Doughbies should have been a bakery, not a venture-backed startup. Founded in the frothy days of 2013 and funded with $670,000 by investors, including 500 Startups, Doughbies built a same-day cookie delivery service. But it was never destined to be capable of delivering the returns required by the VC model that depends on massive successes to cover the majority of bets that fail. The startup became the butt of jokes about how anything could get funding.
This weekend, Doughbies announced it was shutting down immediately. Surprisingly, it didn’t run out of money. Doughbies was profitable, with 36 percent gross margins and 12 percent net profit, co-founder and CEO Daniel Conway told TechCrunch. “The reason we were able to succeed, at this level and thus far, is because we focused on unit economics and customer feedback (NPS scoring). That’s it.”
Many other startups in the on-demand space missed that memo and vaporized. Shyp mailed stuff for you and Washio dry cleaned your clothes, until they both died sudden deaths. Food delivery has become a particularly crowded cemetery, with Sprig, Maple, Juicero and more biting the dust. Asked his advice for others in the space, Conway said to “Make sure your business makes sense — that you’re making money, and make sure your customers are happy.”
Doughbies certainly did that latter. They made one of the most consistently delicious chocolate chip cookies in the Bay Area. I had them cater our engagement party. At roughly $3 per cookie plus $5 for delivery, it was pricey compared to baking at home, but not outrageous given SF restaurant rates. From its launch at 500 Startups Demo Day with an “Oprah” moment where investors looked beneath their seats to find Doughbies waiting for them, it cared a lot about the experience.
But did it make sense for a bakery to have an app and deliver on-demand? Probably not. There was just no way to maintain a healthy Doughbies habit. You were either gunning for the graveyard yourself by ordering every week, or like most people you just bought a few for special occasions. Startups like Uber succeed by getting people to routinely drop $30 per day, not twice a year. And with the push for nutritious and efficient offices, it was surely hard for enterprise customers to justify keeping cookies stocked.
Flanked by Instacart and Uber Eats, there weren’t many ripe adjacent markets for Doughbies to conquer.

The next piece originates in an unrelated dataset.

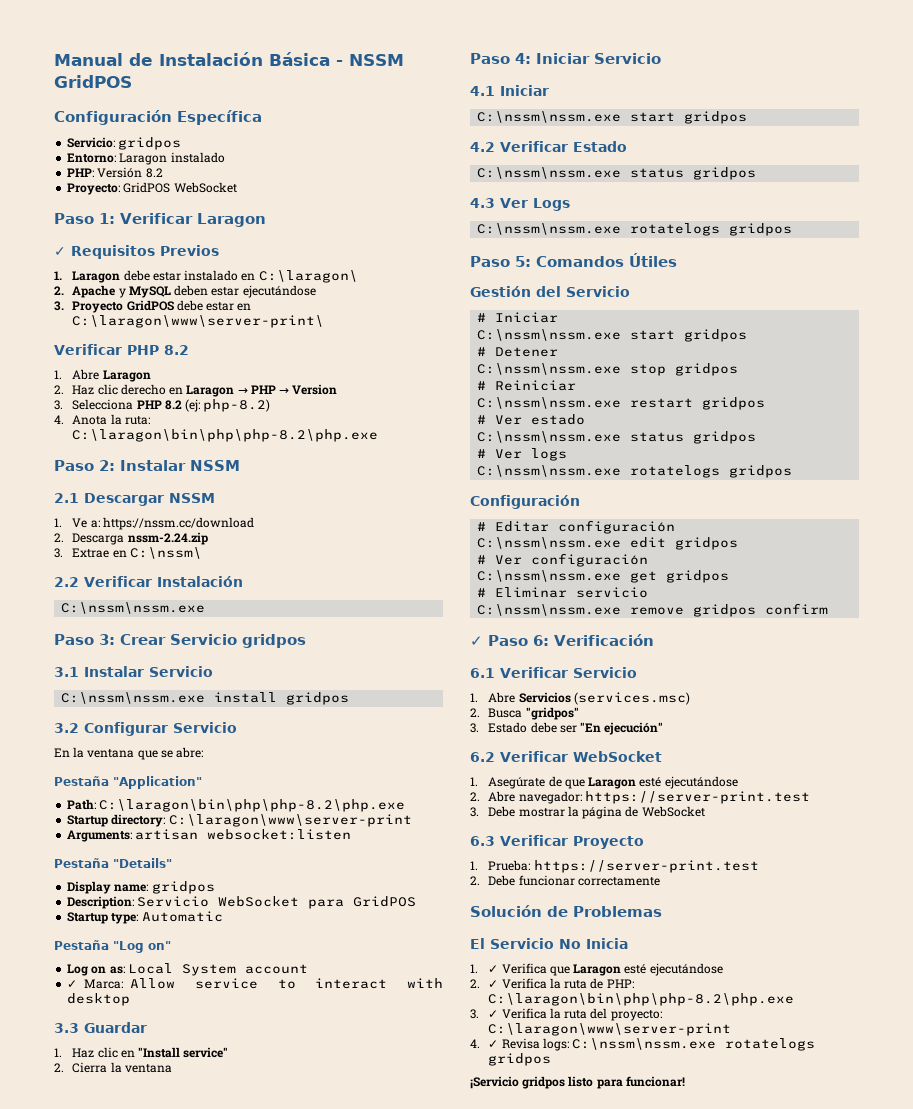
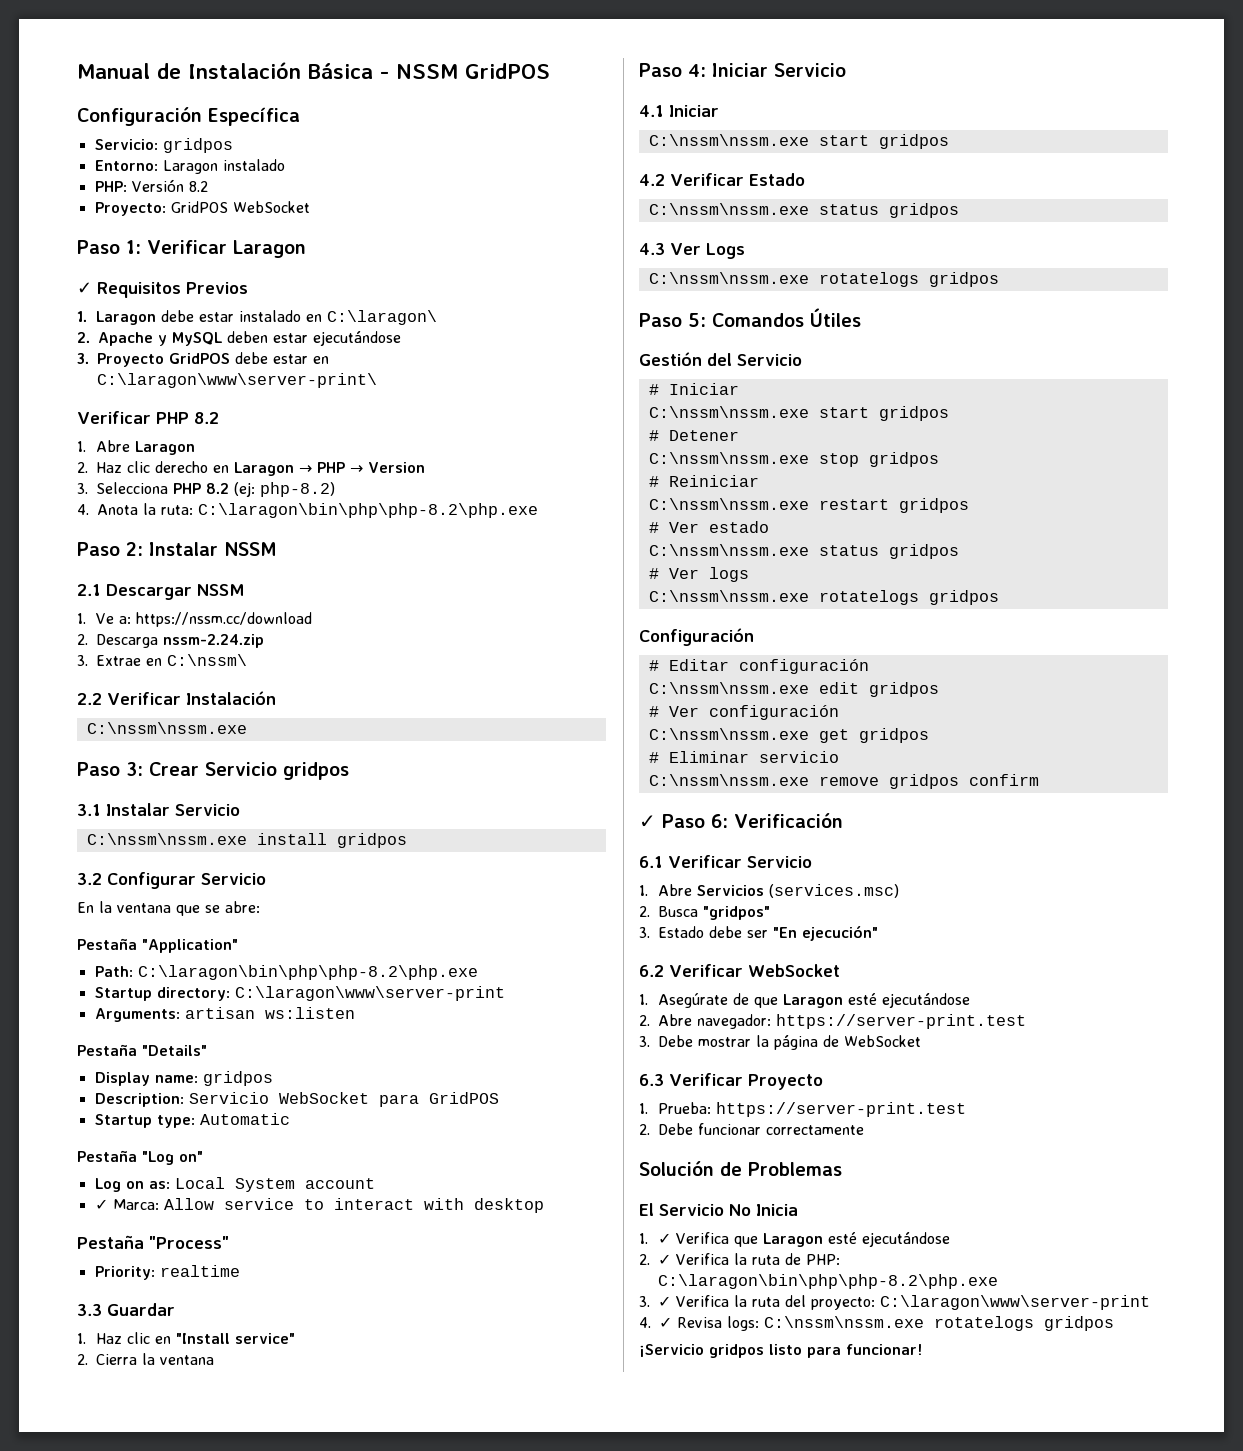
- Arguments: artisan websocket:listen
+ Arguments: artisan ws:listen
+ Pestaña "Process"
+ Priority: realtime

It was stuck delivering baked goods to customers who were deterred from growing their cart size by a sense of gluttony.
Without stellar growth or massive sales volumes, there aren’t a lot of exciting challenges to face for people like Conway and his co-founder Mariam Khan. “Ultimately we shut down because our team is ready to move on to something new,” Conway says.
The startup just emailed customers explaining that “We’re currently working on finding a new home for Doughbies, but we can’t make any promises at this time.” Perhaps a grocery store or broader food company will want its logistics technology or customer base. But delivery is a brutal market to break into, dominated by those like Uber who’ve built economies of scale through massive fleets of drivers to maximize routing efficiency.
In the end, Doughbies was a lifestyle business. That’s not a dirty word. A few co-founders with a dream can earn a respectable living doing what they care about. But they have to do it lean, without the advantage of deep-pocketed investors.
As soon as a company takes venture funding, it’s under pressure to deliver adequate returns. Not 2X or 5X, but 10X, 100X, even 1,000X what they raise. That can lead to investors breathing down their neck, encouraging big risks that could tank the business just for a shot at those outcomes. Two years ago we saw a correction hit the ecosystem, writing down the value of many startups, and we continue to see the ripple effect as companies funded before hit the end of their runway.
Desperate for cash, founders can accept dirty funding terms that screw over not just themselves, but their early employees and investors. FanDuel raised more than $416 million at a peak valuation of $1.3 billion. But when it sold for $465 million, the founders and employees received zero as the returns all flowed to the late-stage investors who’d secured non-standard liquidation preferences. After nearly 10 years of hard work, the original team got nothing.
Not every business is a startup. Not every startup is a rocket ship. It takes more than just building a great product to succeed. It can require suddenly cutting costs to become profitable before you run out of funding. Or cutting ambitions and taking less cash at a lower valuation so you can realistically hit milestones. Or accepting a low-ball acquisition offer because it’s better than nothing. Or not raising in the first place, and building up revenues the old-fashioned way so even modest growth is an accomplishment.
Investors are often rightfully blamed for inflating the bubble, pushing up raises and valuations to lure startups to take their money instead of someone else’s. But when it comes to deciding what could be a fast-growing business, sometimes its the founders who need the adjustment.